# Introducing Bayes

Further and deeper exploration of paradoxes and challenges of intuition and logic can be found in my recently published book, *Probability, Choice and Reason.*

Bayes’ theorem concerns how we should update our beliefs about the world when we encounter new evidence. The original presentation of Rev. Thomas Bayes’ work, ‘An Essay toward Solving a Problem in the Doctrine of Chances’, was given in 1763, after Bayes’ death, to the Royal Society, by Richard Price. In framing Bayes’ work, Price gave the example of a person who emerges into the world and sees the sun rise for the first time. At first, he does not know whether this is typical or unusual, or even a one-off event. However, each day that he sees the sun rise again, his confidence increases that it is a permanent feature of nature. Gradually, through this purely statistical form of inference, the probability he assigns to his prediction that the sun will rise again tomorrow approaches (although never exactly reaches) 100 per cent. The Bayesian viewpoint is that we learn about the universe and everything in it through approximation, getting closer to the truth as we gather more evidence, and thus rationality is regarded as a probabilistic matter. As such, Bayes applies and formalises the laws of probability to the science of reason, to the issue of cause and effect.

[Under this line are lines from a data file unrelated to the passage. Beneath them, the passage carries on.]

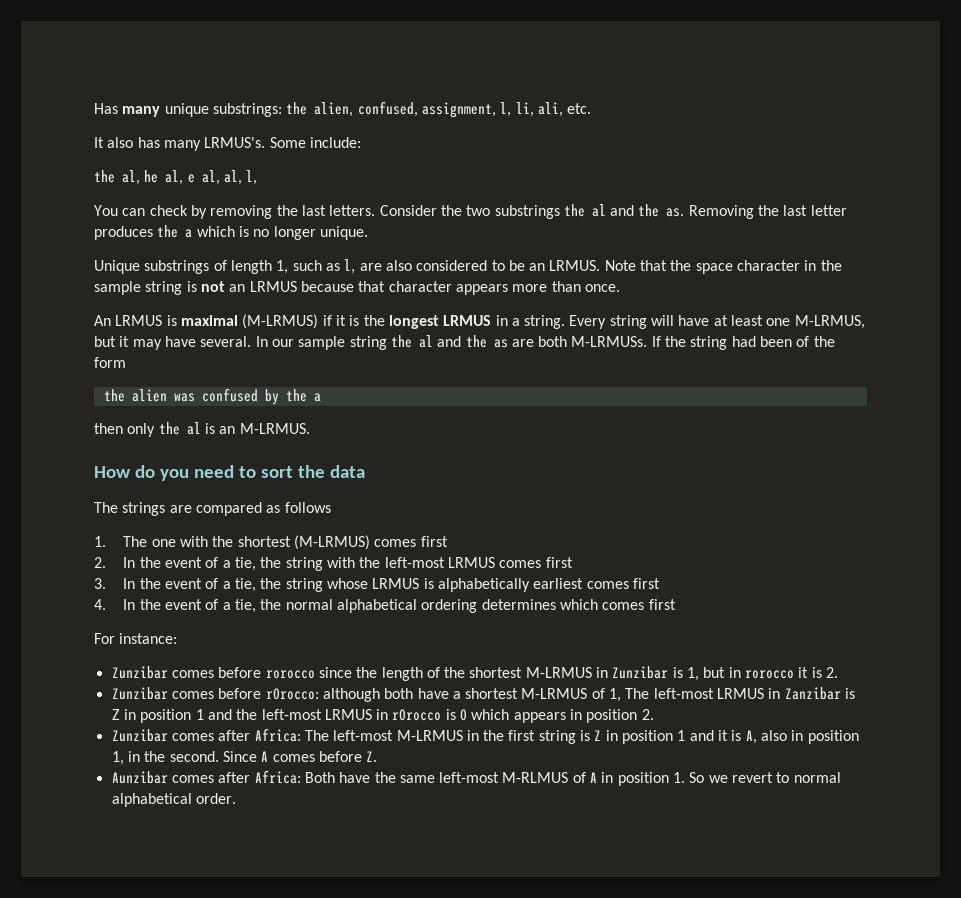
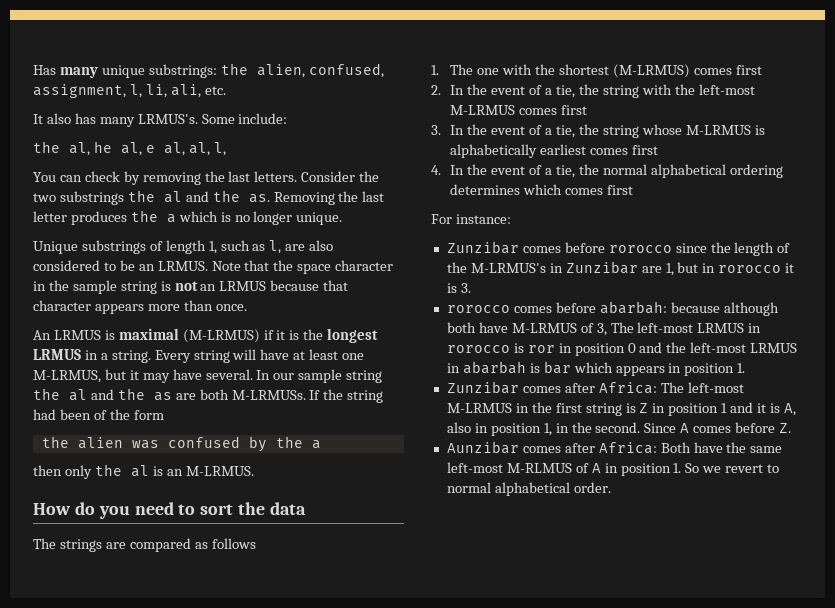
[447,557,495,568] LRMUS -> [450,105,516,115] M-LRMUS
[372,578,420,589] LRMUS -> [685,125,751,135] M-LRMUS
[469,667,592,678] shortest M-LRMUS -> [470,263,546,273] M-LRMUS's
[672,667,683,678] is -> [641,266,662,273] are
[826,667,839,678] [111,687,319,700] 2. // Zunzibar comes before rOrocco: -> [460,283,471,293] [446,301,720,314] 3. // rorocco comes before abarbah: because
[452,688,519,699] a shortest -> (508, 327) none
[609,688,622,702] 1, -> [596,323,607,336] 3,
[784,687,856,700] [111,709,204,723] Zanzibar is Z in position 1 -> [446,343,636,356] rorocco is ror in position 0
[392,709,468,721] rOrocco is O -> [462,361,571,374] abarbah is bar
[641,709,654,720] 2. -> [737,363,746,373] 1.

In its most basic form, Bayes’ Theorem is simply an algebraic expression with three known variables and one unknown. It is true by construction. But this simple formula can lead to important predictive insights. So Bayes’ Theorem is concerned with conditional probability. That is, it tells us the probability that a theory or hypothesis is true if some new information comes to light, based on the probability we attach to it being true before the new information is known, updated in light of the new information.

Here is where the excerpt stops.